Iron Man is still locked in mortal combat with The Titanium Man as part of a televised smack-down, devised to pit the good (USA!) against the evil (COMMIE ALERT!). Of course, the big-hearted Iron man never imagined a Russkie would cheat and use weapons not in the fight manual but, alas, he'll learn very quickly. But Tito's not the only pain in Tony Stark's iron-clad butt as the Countess de la Spirosa is intent on paying back the millionaire playboy in spades for standing her up. She breaks into Tony's hotel suite (does Stark rent a room or just buy the hotel?) and discovers his experimental power pack. Sensing this is something big that she can use against him, she steals it just as the Shell-headed dope discovers he's forgotten to bring it along to the fight. Luckily, Happy Hogan agrees to track down the naughty Countess and brings Iron Man the device. Determined to get the gizmo to Shellhead, Happy ventures out onto the battlefield and is blasted when Iron Man ducks from a Molecule Scrambler. Vowing to avenge his fallen gofer, Iron Man stands tall and strides toward The Titanium Man. To Be Continued.

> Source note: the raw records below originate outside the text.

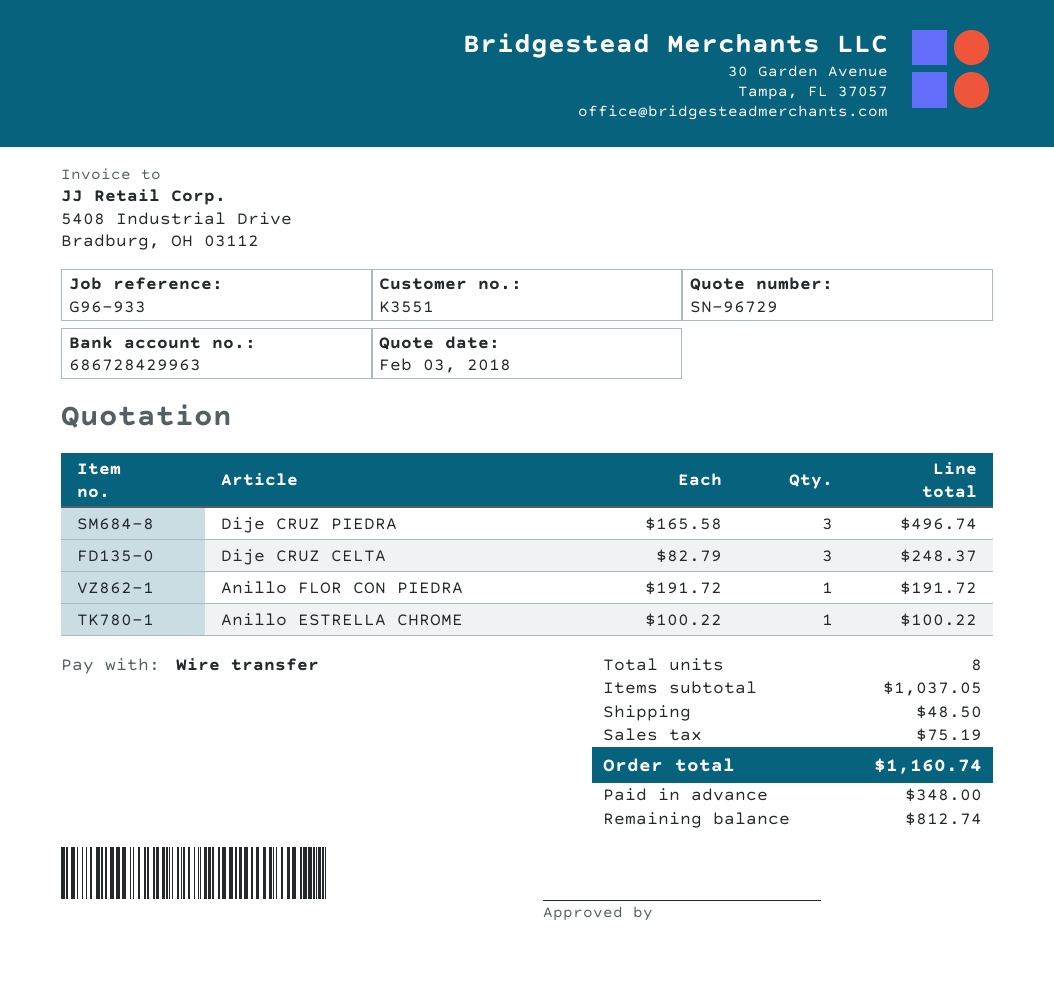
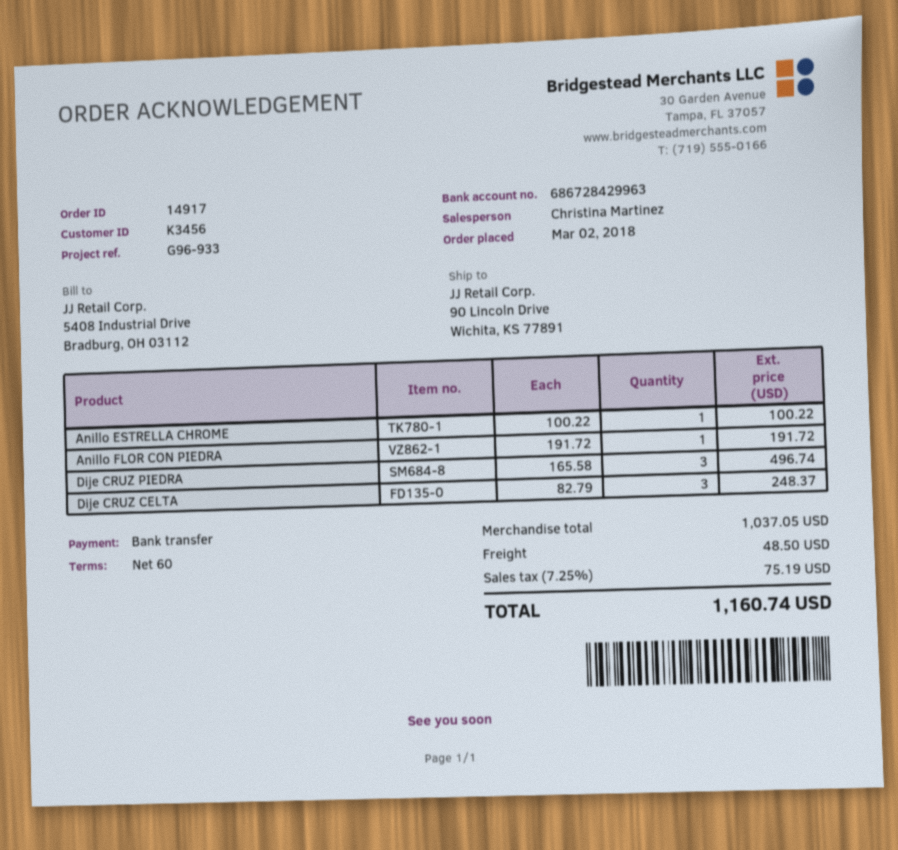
customer number: K3551 -> K3456

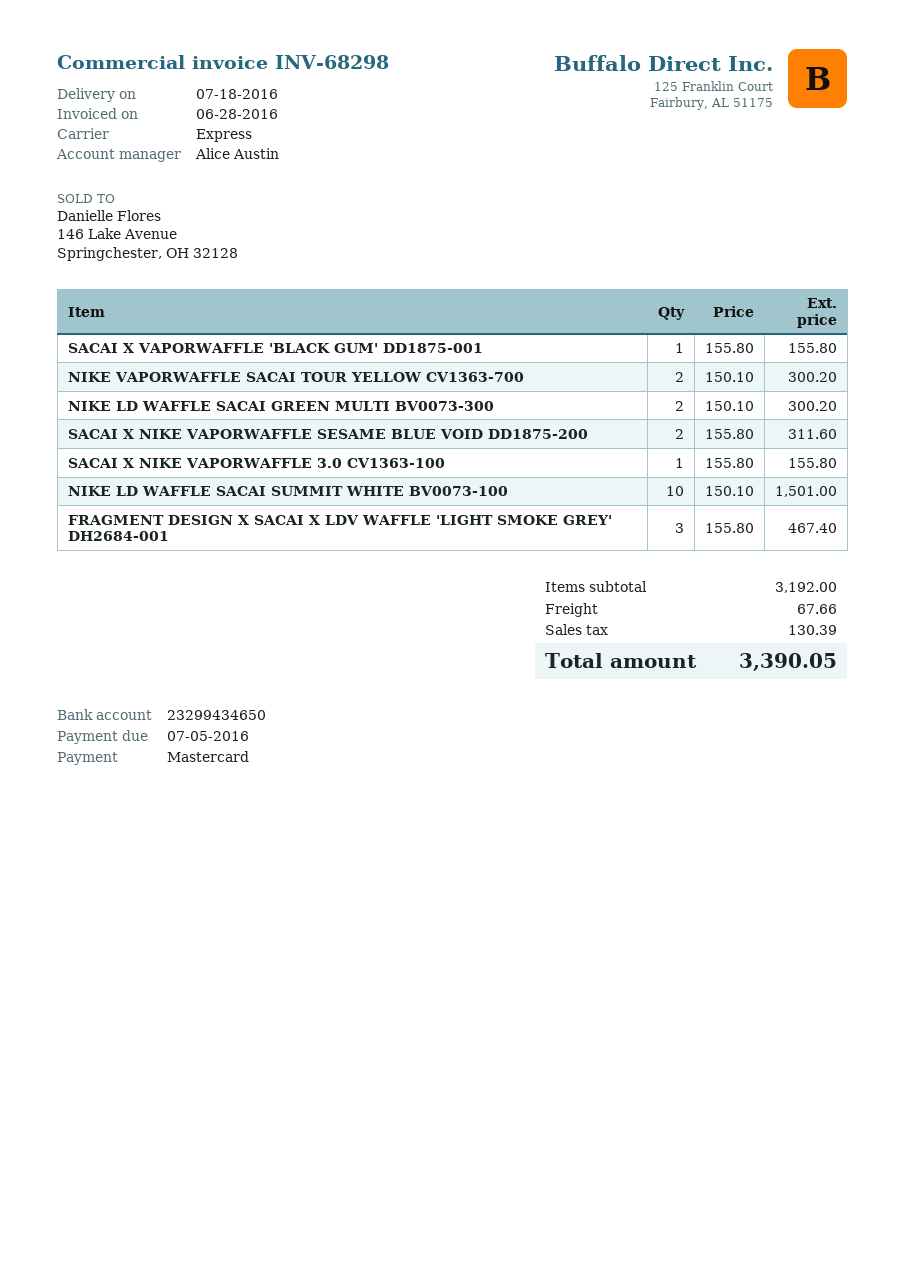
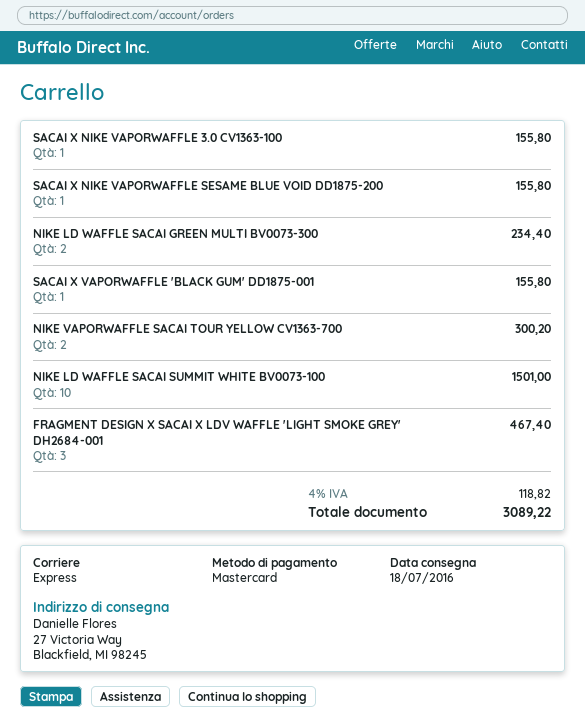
NIKE LD WAFFLE SACAI GREEN MULTI BV0073-300: 2 for 300.20 -> 2 for 234.40
SACAI X NIKE VAPORWAFFLE SESAME BLUE VOID DD1875-200: 2 for 311.60 -> 1 for 155.80
shipping: 67.66 -> none
tax: 130.39 -> 118.82
total: 3390.05 -> 3089.22

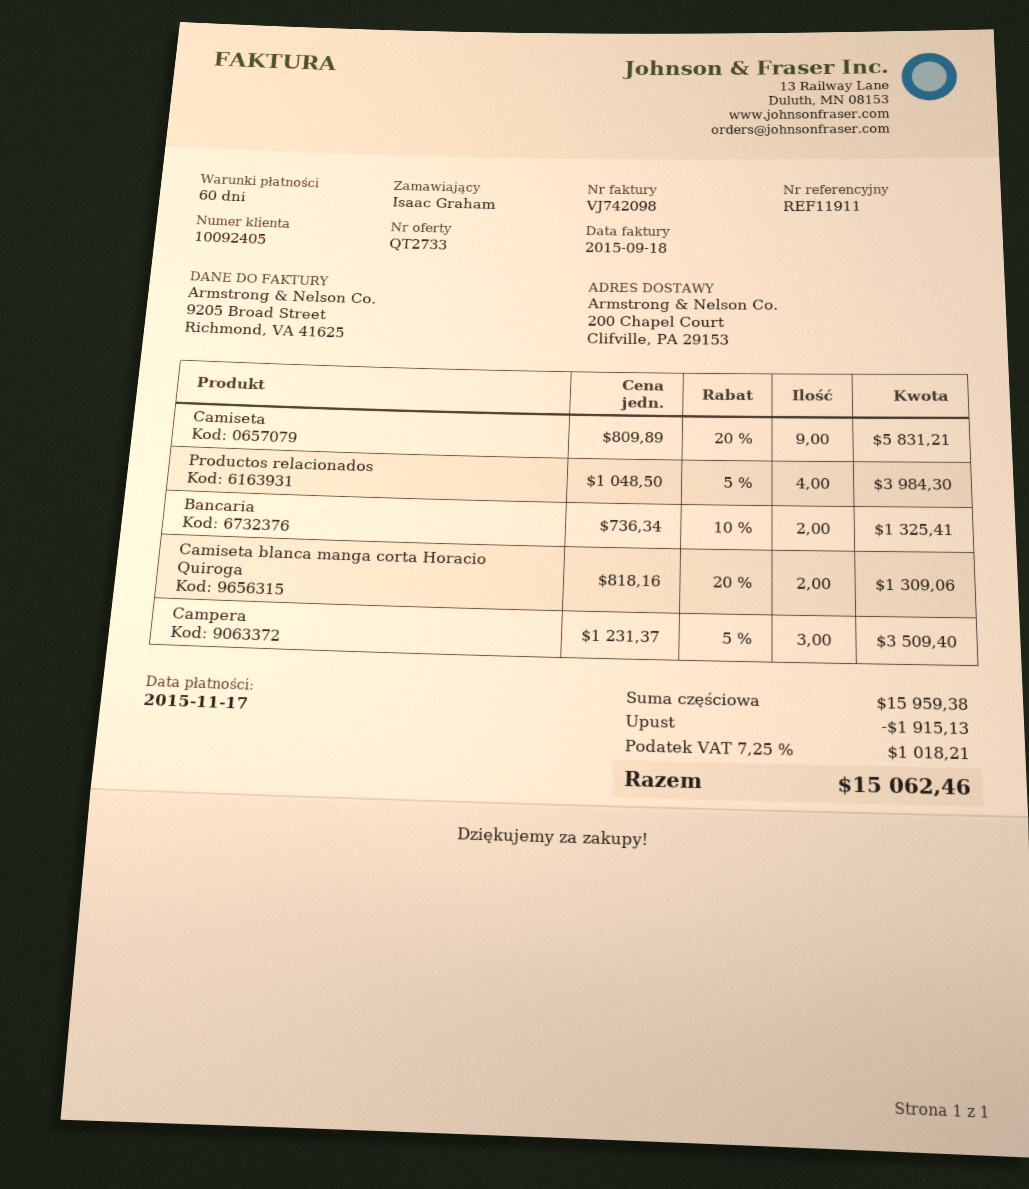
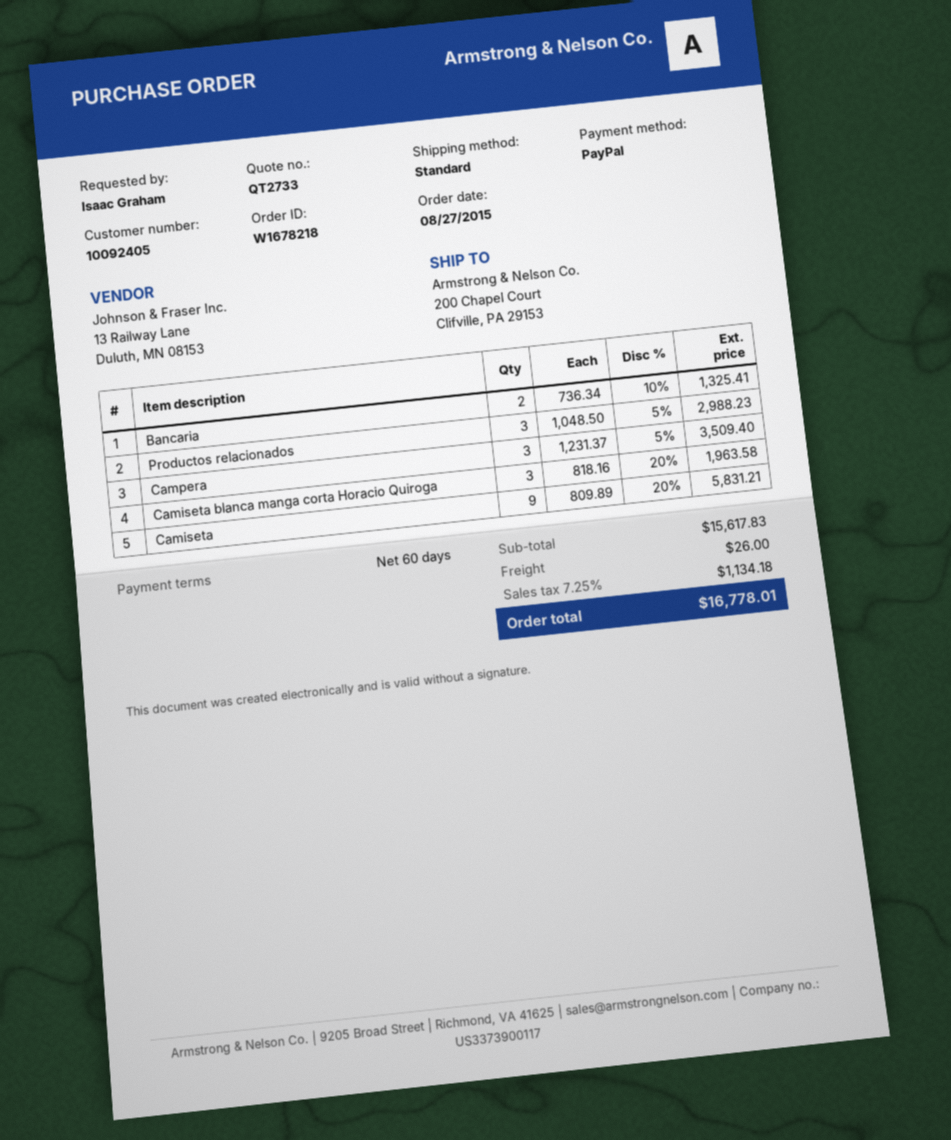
Productos relacionados: 4 x 1048.50 - 5% = 3984.30 -> 3 x 1048.50 - 5% = 2988.23
Camiseta blanca manga corta Horacio Quiroga: 2 x 818.16 - 20% = 1309.06 -> 3 x 818.16 - 20% = 1963.58
subtotal: 15959.38 -> 15617.83
discount: 1915.13 -> none
shipping: none -> 26.00
tax: 7.25% = 1018.21 -> 7.25% = 1134.18
total: 15062.46 -> 16778.01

PE: Senator Harrington Byrd is fast becoming a clone of J. Jonah Jameson (the Senator even sports the clinching cigar). His irrational hatred of Tony Stark and, as an extension, Iron Man has become laughable. Also laughable is the fact that Iron Man forgets his new gizmo back at the hotel. Could a brain the size of Tony Stark's actually forget such an important device? Then he has the nerve to think to himself, after he's sent his bodyguard/chauffeur/drink stirrer Happy Hogan after his jilted bad girl, "If only Happy hadn't failed me!" Excuse me, you absent-minded clod? Though the fight between Titanium and Iron Men smacks of a heavyweight bout, I'm not sure America would put its name behind what could end up being murder. Am I being naive?




JS: I did a double take when I saw the carnival panel I was sure I read before, and sure enough, we even get a liner note that Stan swiped them from the previous issue. Gotta give 'em credit for being forthcoming about being lazy. Or respecting that that kids might actually notice!


PE: I can just picture Stan Lee's office at the Marvel Bullpen: notes tacked all over the wall to keep him straight on which villain has which deadly ray: Mole Man - Flatulence Charger. Doctor Doom - Ionic Pentameter Displacer. The Mad Thinker - Encephalon Neuro Microwave Thought Enhancer. The Titanium Man - The Molecule Scrambler Ray. Picture this: Stan realizes he's mixed his notes up and suddenly the ray gun The Mad Thinker invented in FF #5 is being used by Rama-Tut in Avengers #14 but it's too late to stop the presses. Stan Lee spends the next two months just waiting for the mountain of mail from George R. R. Martin, Don McGregor, Roy Thomas, and all the other Marvel kiddies, screaming for his head. What a life!

JS: Good thing they scheduled those 10 minute rest periods in their fight. Without those, Iron Man surely would have been doomed.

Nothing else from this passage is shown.